Al detenerme en el relato de Marcos que la liturgia nos propone hoy para nuestra reflexión, lo primero que me ha llamado la atención es que los «espíritus inmundos» los demonios, no tienen ninguna duda de que Jesús es el Mesías, de que Jesús es Dios, y esto es cuando menos curioso, porque nosotros tenemos dudas tantas veces, sus contemporáneos parecen tener la sobra de la duda en todas las páginas del Evangelio, y nosotros, dudamos tantas veces, tenemos tantas dificultades para reconocerlo en lo que nos pasa, tenemos tantas dudas sobre su presencia en nuestra vida, sobre si se preocupa y ocupa de nosotros…

Y junto a ellos encontramos las prohibición que les hace Jesús a esos espíritus inmundos, les prohibe, además severamente, darlo a conocer. No parece una prohibición tan extraña si nos detenemos en la dinámica de la transmisión de la fe. La fe nos viene por el oído, la fe nos viene por el testimonio, la fe nos viene de las vidas comprometidas, de las vidas entregadas, de los mártires… por eso los demonios, hijos de la mentira no pueden, no deben anunciarnos el evangelio, no pueden dar a conocer a Jesús, pues con su doblez, con su mentira, con la ponzoña de sus palabras ensuciaría el ejemplo y las palabras de Jesús.
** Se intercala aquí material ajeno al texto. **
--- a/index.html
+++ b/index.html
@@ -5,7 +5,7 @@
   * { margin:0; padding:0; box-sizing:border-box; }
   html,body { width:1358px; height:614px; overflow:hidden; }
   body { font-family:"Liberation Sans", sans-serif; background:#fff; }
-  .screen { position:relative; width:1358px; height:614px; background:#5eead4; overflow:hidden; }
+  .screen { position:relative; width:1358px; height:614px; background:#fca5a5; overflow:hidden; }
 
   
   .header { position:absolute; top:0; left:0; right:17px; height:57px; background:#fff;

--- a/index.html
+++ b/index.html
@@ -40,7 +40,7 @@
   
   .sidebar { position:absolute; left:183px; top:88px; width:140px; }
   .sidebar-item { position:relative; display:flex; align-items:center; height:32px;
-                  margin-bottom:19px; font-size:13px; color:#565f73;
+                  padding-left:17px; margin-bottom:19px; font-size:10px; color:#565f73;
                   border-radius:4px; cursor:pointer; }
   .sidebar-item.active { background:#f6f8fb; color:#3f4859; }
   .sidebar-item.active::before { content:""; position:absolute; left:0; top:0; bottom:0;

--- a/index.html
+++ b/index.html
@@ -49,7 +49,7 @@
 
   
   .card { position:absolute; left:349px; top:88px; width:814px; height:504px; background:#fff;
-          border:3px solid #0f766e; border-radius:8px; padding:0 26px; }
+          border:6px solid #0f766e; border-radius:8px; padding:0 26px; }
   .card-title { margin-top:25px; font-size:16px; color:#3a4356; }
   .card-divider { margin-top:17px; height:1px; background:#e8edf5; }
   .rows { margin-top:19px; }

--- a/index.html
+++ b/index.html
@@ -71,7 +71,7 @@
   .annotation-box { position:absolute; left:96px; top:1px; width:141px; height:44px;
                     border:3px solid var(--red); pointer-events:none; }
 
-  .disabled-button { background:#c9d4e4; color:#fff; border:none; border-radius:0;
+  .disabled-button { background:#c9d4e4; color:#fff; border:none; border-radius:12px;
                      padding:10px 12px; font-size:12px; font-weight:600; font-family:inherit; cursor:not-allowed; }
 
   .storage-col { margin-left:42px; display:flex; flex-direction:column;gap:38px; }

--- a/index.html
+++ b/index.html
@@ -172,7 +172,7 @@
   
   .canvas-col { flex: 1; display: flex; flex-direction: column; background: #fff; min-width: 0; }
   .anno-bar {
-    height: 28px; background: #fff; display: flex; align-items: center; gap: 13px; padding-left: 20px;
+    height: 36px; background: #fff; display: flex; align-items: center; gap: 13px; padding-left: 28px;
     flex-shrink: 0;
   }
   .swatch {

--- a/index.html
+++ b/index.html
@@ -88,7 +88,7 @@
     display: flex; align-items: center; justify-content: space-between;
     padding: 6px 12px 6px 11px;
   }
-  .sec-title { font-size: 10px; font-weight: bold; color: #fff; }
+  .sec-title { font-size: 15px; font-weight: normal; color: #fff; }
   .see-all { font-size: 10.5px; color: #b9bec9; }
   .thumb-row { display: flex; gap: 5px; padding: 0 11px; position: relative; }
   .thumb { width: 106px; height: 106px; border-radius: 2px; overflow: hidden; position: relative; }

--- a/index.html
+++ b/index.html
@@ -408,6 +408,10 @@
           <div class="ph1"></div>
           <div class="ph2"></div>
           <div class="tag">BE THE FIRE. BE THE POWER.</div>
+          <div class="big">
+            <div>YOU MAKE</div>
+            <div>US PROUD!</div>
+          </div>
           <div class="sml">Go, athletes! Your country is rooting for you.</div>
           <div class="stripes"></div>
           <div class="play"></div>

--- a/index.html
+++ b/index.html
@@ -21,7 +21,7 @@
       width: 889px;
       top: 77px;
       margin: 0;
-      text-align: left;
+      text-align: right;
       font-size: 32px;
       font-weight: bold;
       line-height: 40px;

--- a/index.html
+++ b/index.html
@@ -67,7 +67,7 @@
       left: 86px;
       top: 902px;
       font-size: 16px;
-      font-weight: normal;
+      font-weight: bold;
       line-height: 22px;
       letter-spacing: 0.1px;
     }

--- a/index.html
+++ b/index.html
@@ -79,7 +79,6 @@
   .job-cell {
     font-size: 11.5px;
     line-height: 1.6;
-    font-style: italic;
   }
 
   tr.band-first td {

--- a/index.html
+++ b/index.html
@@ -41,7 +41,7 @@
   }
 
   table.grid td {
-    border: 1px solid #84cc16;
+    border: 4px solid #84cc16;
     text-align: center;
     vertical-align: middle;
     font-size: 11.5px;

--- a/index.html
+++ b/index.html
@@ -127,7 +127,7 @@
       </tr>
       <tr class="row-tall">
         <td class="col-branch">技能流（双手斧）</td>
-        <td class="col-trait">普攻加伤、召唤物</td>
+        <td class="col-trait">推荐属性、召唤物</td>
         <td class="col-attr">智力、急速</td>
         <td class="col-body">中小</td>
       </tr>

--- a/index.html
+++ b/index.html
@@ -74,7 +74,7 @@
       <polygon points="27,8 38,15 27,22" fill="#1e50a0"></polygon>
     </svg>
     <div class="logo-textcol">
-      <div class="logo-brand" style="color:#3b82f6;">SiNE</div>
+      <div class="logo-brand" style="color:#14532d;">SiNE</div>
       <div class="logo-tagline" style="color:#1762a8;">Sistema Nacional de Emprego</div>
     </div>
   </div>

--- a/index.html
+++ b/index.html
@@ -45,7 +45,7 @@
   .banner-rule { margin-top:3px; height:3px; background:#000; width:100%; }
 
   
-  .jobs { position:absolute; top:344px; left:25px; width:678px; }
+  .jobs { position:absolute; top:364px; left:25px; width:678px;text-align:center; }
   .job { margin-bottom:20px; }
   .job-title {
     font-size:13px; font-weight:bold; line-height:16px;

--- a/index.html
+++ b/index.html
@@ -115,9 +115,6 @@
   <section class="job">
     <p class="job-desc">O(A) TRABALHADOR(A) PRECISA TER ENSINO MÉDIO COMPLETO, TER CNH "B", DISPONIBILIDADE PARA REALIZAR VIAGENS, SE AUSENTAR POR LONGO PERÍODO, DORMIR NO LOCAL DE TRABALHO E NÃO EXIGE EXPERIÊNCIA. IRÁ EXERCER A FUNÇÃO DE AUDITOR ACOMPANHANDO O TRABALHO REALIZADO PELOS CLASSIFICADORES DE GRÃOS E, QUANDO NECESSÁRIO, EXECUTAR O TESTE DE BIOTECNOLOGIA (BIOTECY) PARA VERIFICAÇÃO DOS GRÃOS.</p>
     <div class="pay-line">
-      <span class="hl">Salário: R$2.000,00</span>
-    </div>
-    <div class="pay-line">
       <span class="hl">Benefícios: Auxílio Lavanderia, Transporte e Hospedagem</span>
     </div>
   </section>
Sin embargo, confieso, que a mi me gustaría poder reconocerlo con tanta facilidad como lo hacen los espíritus inmundos, para ellos no hay duda, para ellos lo que hay es un enemigo, y bien pensado, cuando tenemos un enemigo, normalmente tampoco tenemos muchas dudas de que lo es. En realidad no soy tan importante como para tener enemigos, pero sí he encontrado en mi camino alguna persona a la que no le resulto demasiado agradable o que me resulta poco agradable.

En cierta medida vemos como la dinámica de la fe, no deja de ser la propia de las relaciones, prescindiendo del no insignificante detalle de que Dios en sus relaciones siempre es sano, siempre lleva a la plenitud, siempre saca de nosotros mismos nuestra mejor versión.

En la primera lectura vemos todo ese juego de relaciones, todas esas realidades que tan cotidianamente nos afectan. La mistad de David y Jonatan, los celos que Saúl tiene de David, la capacidad que tiene un hijo para aplacar a su padre (Saúl desiste de matar a David porque se lo pide Jonatan), vemos también como las opiniones de los demás nos alteran, Saúl quiere matar a David por un chascarrillo en el que David sale mejor parado… Y en medio de todas esas historias, en medio de esas relaciones, de eso dimes y diretes, allí en medio está el Señor que con su mano misteriosa va guiando la historia.

Volvemos a la pregunta inicial, ¿cómo reconocerlo?, volvemos al asombro ante la «confesión de los demonios», volvemos pues a pedirte con humildad Señor, que nos enseñes a reconocerte en la vida que pasa, que nos enseñes a descubrirte en medio de nuestras inseguridades y problemas, Señor que nos enseñes a confesarte y a amarte, que nos conviertas en testigos tuyos, para que nuestras vidas hablen sólo de Ti,  que te puedan ver a Ti quedando yo oculto, que nuestras vidas les permitan creer.